3 - Les unités spécialisées dans
l'Espace
3.4 - Alcatel Thomson Espace et Alcatel Espace (ATES)
Les causes
Le développement rapide de la Division Espace et le déménagement
à Toulouse ont entraîné une croissance très
rapide des effectifs qui ont dépassé les mille personnes
en 1984.
L'augmentation de la productivité et la rationalisation des organisations
conduisent à un sureffectif durable, en particulier dans les professions
ouvrières.
De plus, le programme Athos, qui devait donner du travail de
réalisation pour un modèle de vol en 1986, est supprimé
(et même des contrats signés sont partiellement résiliés,
en particulier dans la réalisation d'équipements de vol).
La Direction Générale et la Direction des Ressources Humaines
ont donc déjà favorisé les départs dans les
spécialités en excédent, ce qui a permis, sans difficultés,
de diminuer l'effectif de soixante-dix personnes en quelques mois (soit
7 %).
Mais l'avenir n'est pas assuré, après la suppression d'Athos
et des extensions d'Intelsat VI, les satellites TDF 2 et
TV-Sat
2 sont constamment retardés, et le programme Eutelsat
n'est pas sûr (et surtout, le volume d'activité qui dépend
du consortium retenu peut être très variable).
Aussi, le nouveau groupe CGE décide-t-il que la décroissance
«douce» des effectifs n'est pas suffisante et qu'il faut procéder
à un plan social.
Les grandes lignes du plan
Des discussions très vives ont lieu, dans le comité
de direction, sur l'importance de ce plan social.
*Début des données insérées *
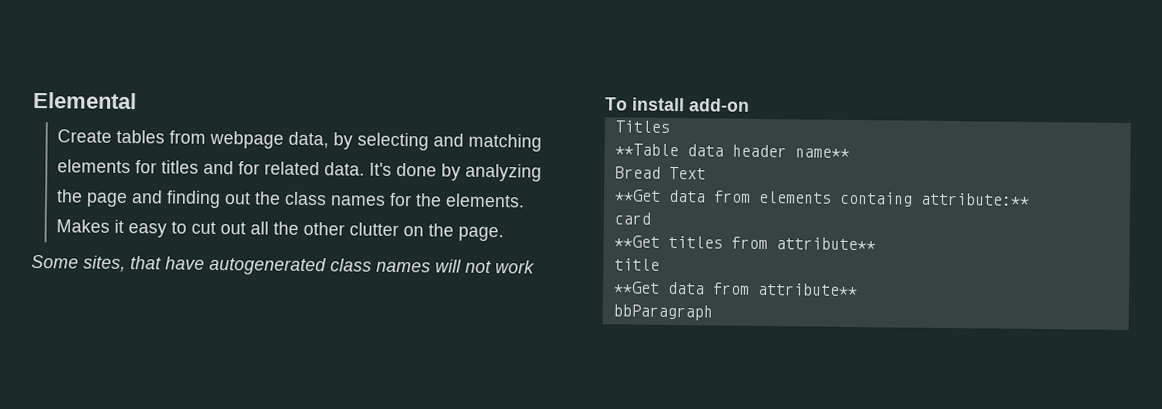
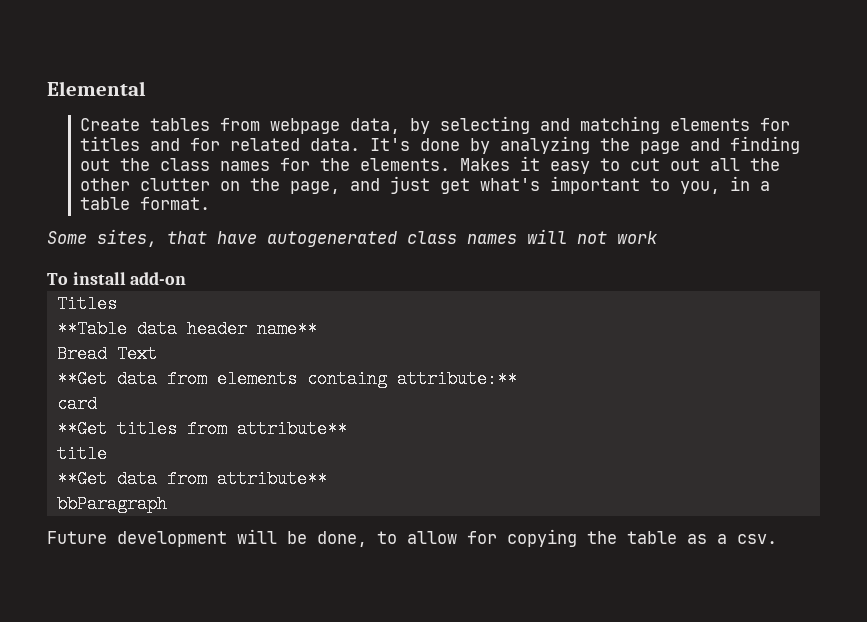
- Makes it easy to cut out all the other clutter on the page.
+ Makes it easy to cut out all the other clutter on the page, and just get what's important to you, in a table format.
+ Future development will be done, to allow for copying the table as a csv.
Le risque est, si on
va trop loin, de casser l'outil industriel et de se retrouver lors de la
période de croissance suivante (inéluctable car les satellites
sont «consommables» et ont une durée de vie de sept
ans à cette époque) avec le même type de difficultés
que dans les années 1980-1982.
Une vue «industrielle» conduit à un effectif minimum
de 810 personnes, ce qui permet à l'outil de ne pas subir une restructuration
profonde, traumatisante après les trois années précédentes
très cahotiques, et donc de conserver les acquis durement obtenus.
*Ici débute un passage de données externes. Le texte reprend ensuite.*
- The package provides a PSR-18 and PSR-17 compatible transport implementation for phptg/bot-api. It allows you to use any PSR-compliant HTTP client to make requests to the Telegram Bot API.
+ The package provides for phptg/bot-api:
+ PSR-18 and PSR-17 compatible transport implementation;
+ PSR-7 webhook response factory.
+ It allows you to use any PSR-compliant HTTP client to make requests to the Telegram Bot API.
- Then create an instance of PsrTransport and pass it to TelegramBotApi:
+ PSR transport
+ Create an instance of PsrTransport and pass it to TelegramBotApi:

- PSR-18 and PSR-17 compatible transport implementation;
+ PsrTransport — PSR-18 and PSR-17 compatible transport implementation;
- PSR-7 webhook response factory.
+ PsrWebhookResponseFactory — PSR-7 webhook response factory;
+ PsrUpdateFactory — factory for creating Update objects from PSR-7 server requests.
Cependant, la décision finale est une baisse de 200 personnes,
soit un chiffre final de 742 personnes (le point de départ en juillet
1985 étant de 942 personnes). Mais ce plan est très original
par rapport à d'autres plans de l'époque :
- le chiffre final peut évoluer (vers le haut) si des commandes
non prévues sont obtenues avant qu'il soit atteint (les prévisions
de commandes étant très conservatrices, le chiffre minimal
ne peut pas baisser durant cette période) ;
- au moment de la décision, l'ensemble de la société
est en plein emploi et les baisses sont prévues dans les prochains
mois. Aussi l'exécution du plan est-elle prévue sur environ
seize mois ;
- c'est ainsi qu'une provision de 45 millions de francs sera constituée
en juin 1985 pour couvrir toutes les conséquences du plan (y compris
les difficultés de redémarrage) ;
- aucune liste de licenciement ne doit paraître avant début
1986, le volontariat étant encouragé au maximum pendant le
deuxième semestre 1985.
Les mesures prises
Un recensement détaillé des postes en excédent
a été fait, il est donc décidé que tout départ
dans un autre poste pourra être remplacé par le titulaire
d'un poste en excédent (si les compétences sont correctes).
En conséquence, une action très volontariste d'encouragement
au départ est mise en place :
- plan FNE pour les cadres de plus de 55 ans volontaires pendant une
durée d'un an ;
- aide à la création d'entreprise ;
- mise en formation de longue durée de techniciens pour obtenir,
lors de la période de croissance ultérieure, des ingénieurs
compétents, cette formation étant financée par des
aides ;
- versement d'une indemnité de 100 000 francs, s'ajoutant aux
indemnités dues, pour tout volontaire qui partirait avant le 31
décembre 1985.
En outre, le Directeur Général, Gérard Coffinet,
avec un appui très efficace du DRH Martial Malaurie, mobilise les
chefs de service et les rend responsables du reclassement de leurs personnels.
En effet, ce sont eux qui connaissent le mieux les qualités de ces
personnes et peuvent donc les valoriser auprès d'employeurs éventuels.
De plus, l'ensemble des Directions entreprend également des actions
auprès des employeurs toulousains pour trouver des débouchés.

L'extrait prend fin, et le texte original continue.